Fire stations of the world: Fire Department Disaster Control Centre - Minamisoma, Fukushima Prefecture, Japan
Minamisoma City in Japan is one of the places that suffered from the earthquake and tsunami of the Great East Japan Earthquake in 2011. The Fire Department building of Minamisoma City was damaged and required to be rebuilt. In the confusion of the aftermath of the earthquake, it took three years from the schematic design to the completion of building combining the functionalities of fire department with wide area fire fighting headquarters, while this building became the first reconstructed public building in Minamisoma City.
Sadness still remains in this disaster-stricken city with many victims. Therefore, it was intended for this centre to become a place for giving hope to the citizens throughout the future, while the building will play important roles for fire fighting, disaster prevention and disaster prevention education foothold.

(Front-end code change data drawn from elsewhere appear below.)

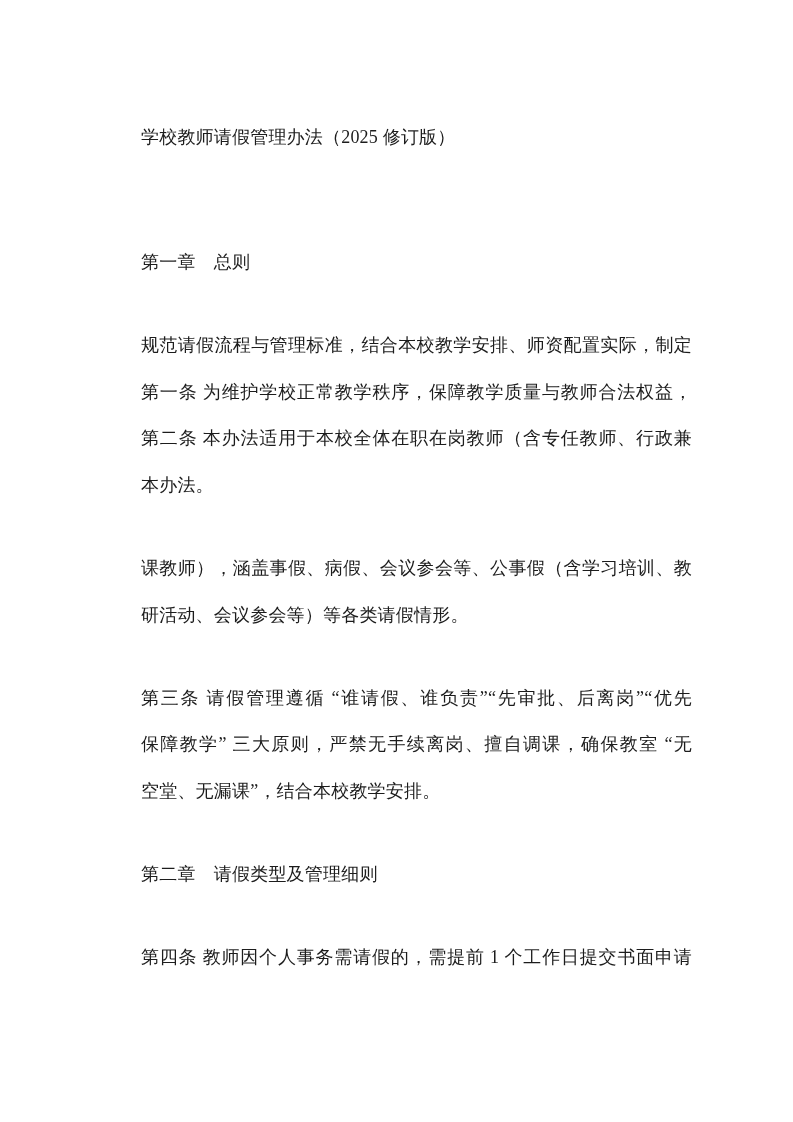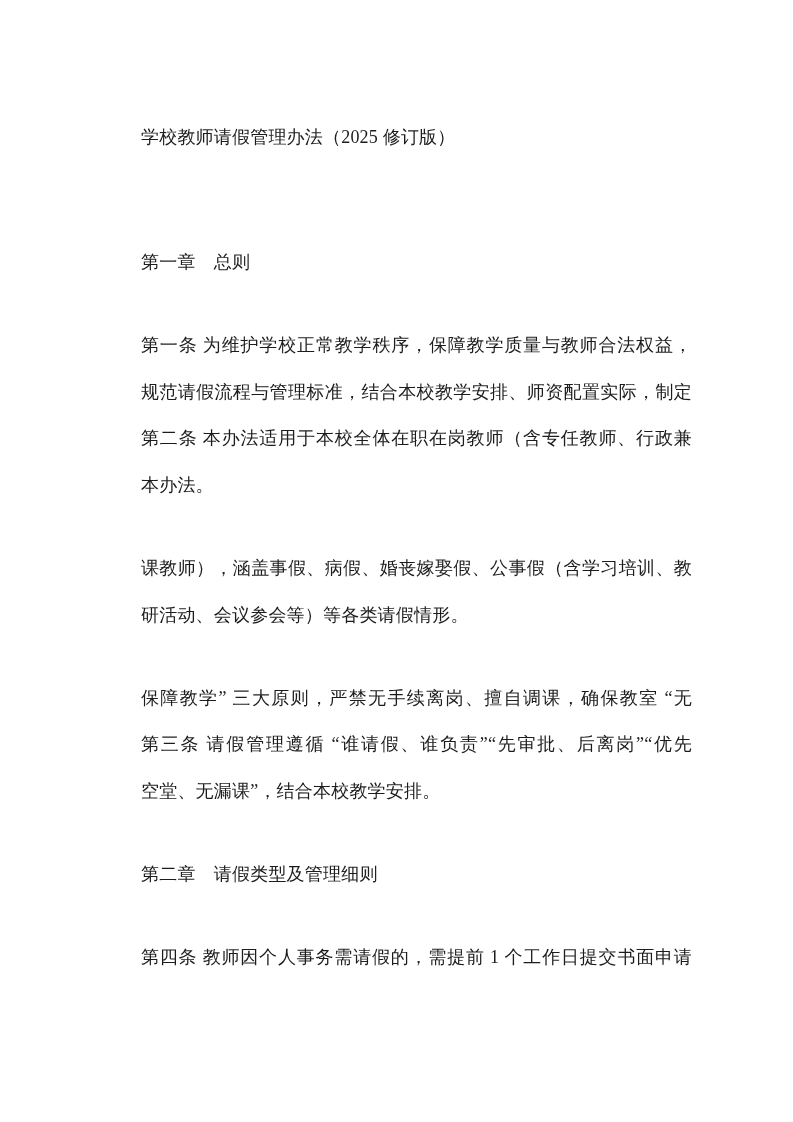"第一条 为维护学校正常教学秩序，保障教学质量与教师合法权益，" div.line { order: before "规范请假流程与管理标准，结合本校教学安排、师资配置实际，制定" -> after "规范请假流程与管理标准，结合本校教学安排、师资配置实际，制定" }
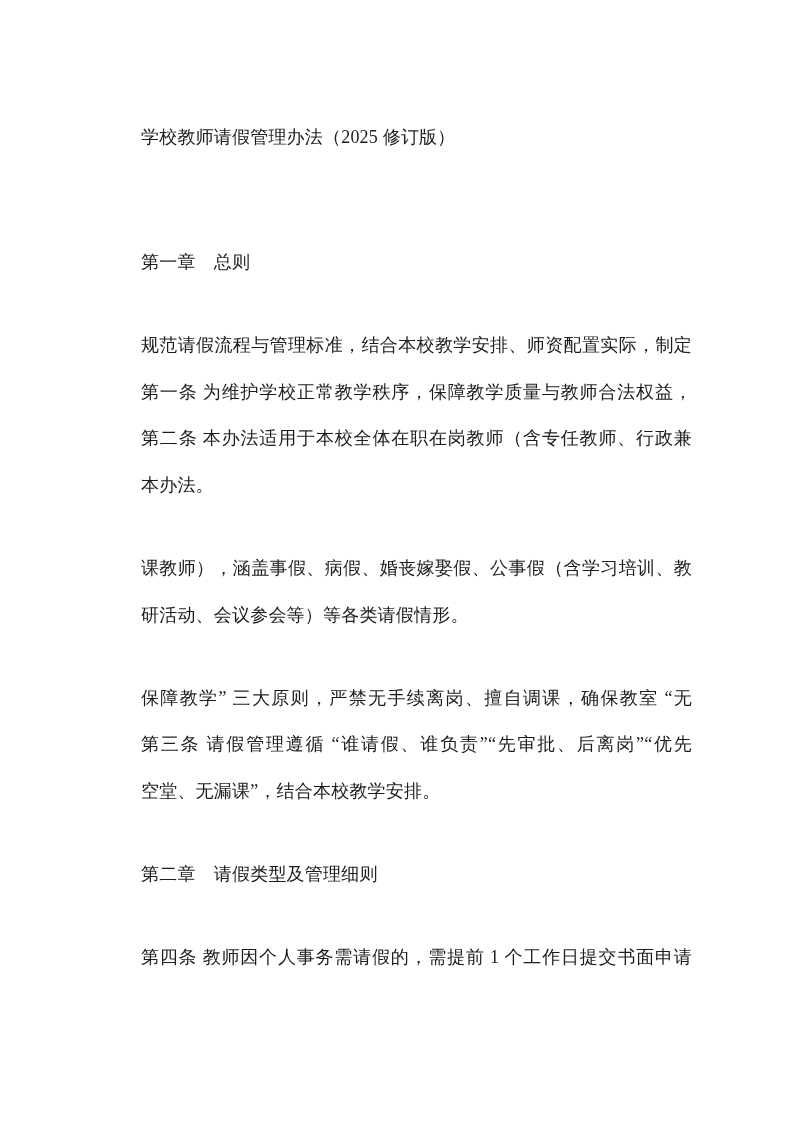"课教师），涵盖事假、病假、婚丧嫁娶假、公事假（含学习培训、教" div.line { text: 婚丧嫁娶假 -> 会议参会等 }
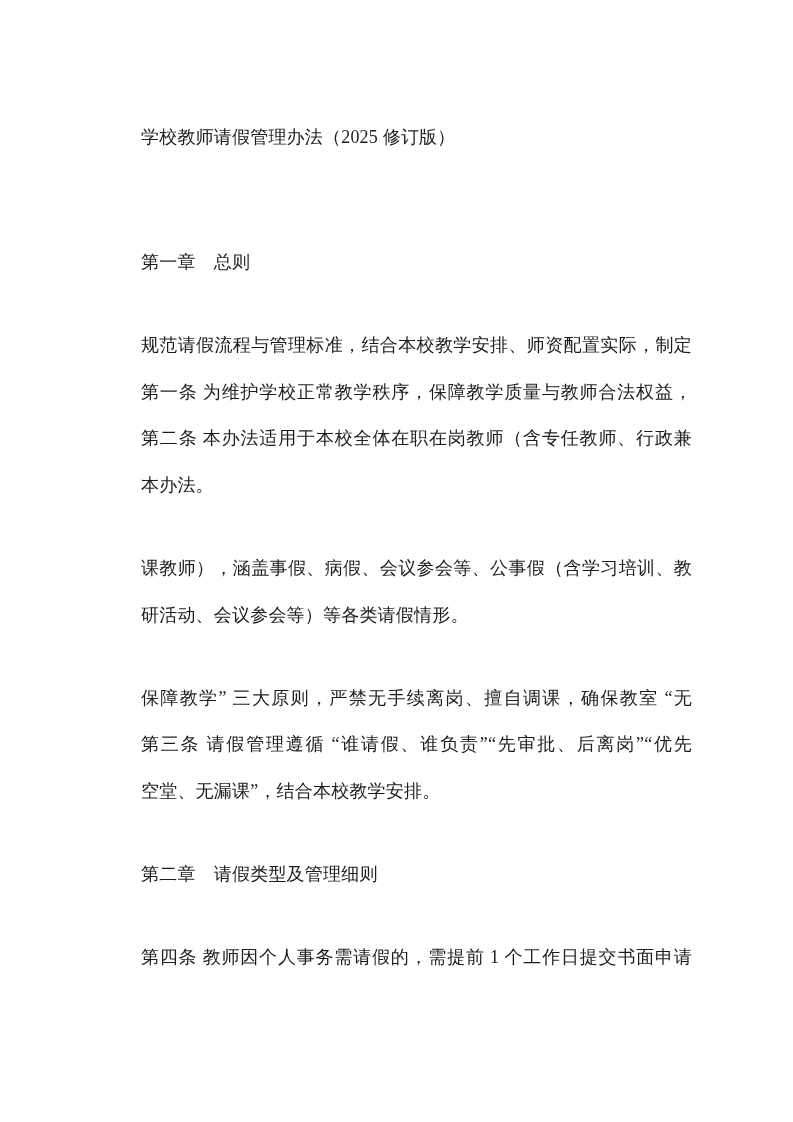"保障教学” 三大原则，严禁无手续离岗、擅自调课，确保教室 “无" div.line { order: before "第三条 请假管理遵循 “谁请假、谁负责”“先审批、后离岗”“优先" -> after "第三条 请假管理遵循 “谁请假、谁负责”“先审批、后离岗”“优先" }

The space in the centre connecting those two functional facilities was elaborated as a symbolic structure as three-storey high wellhole, intended to be utilised as a disaster prevention education zone for the citizens.
A spatial configuration with top light and organic spiral space, as well as its symbolic upward quality of the space creates affordance to navigate movements of people. The top light frame was assembled with flat bars in 50mm width to achieve lightness in appearance. Gravity ventilation system with the aid of wind force was adopted, based on the simulations performed during the design phase, in order to realise the system to allow comfortable airflow throughout the building.
In this disaster prevention education zone, the design for exhibition space was also provided. By linking this exhibition space with the rising quality of the wellhole, it was configured based on the themes of; the "past" that we must not forget; the "present"; and the "future" for restoration. The actual height of the tsunami reached at this location was also represented with three-dimensional quality.
The exhibition walls and handrails continuing from the first floor to the third floor have varying heights to intentionally deviate the line of sight by locations. Those exhibition walls were placed to provide a space showing only what is needed to be shown, records of emergency activities during the disaster, messages from all over the world, fire engines and fire fighters in the actions seen through glasses. It was intended for citizens to clearly realise the importance of disaster prevention again, by alternately and sequentially exhibiting daily firefighting activities and scenes from the disaster.
What happened there, how people acted, how people felt, and what people will do from now on, it is what this disaster prevention centre should be to exhibit them.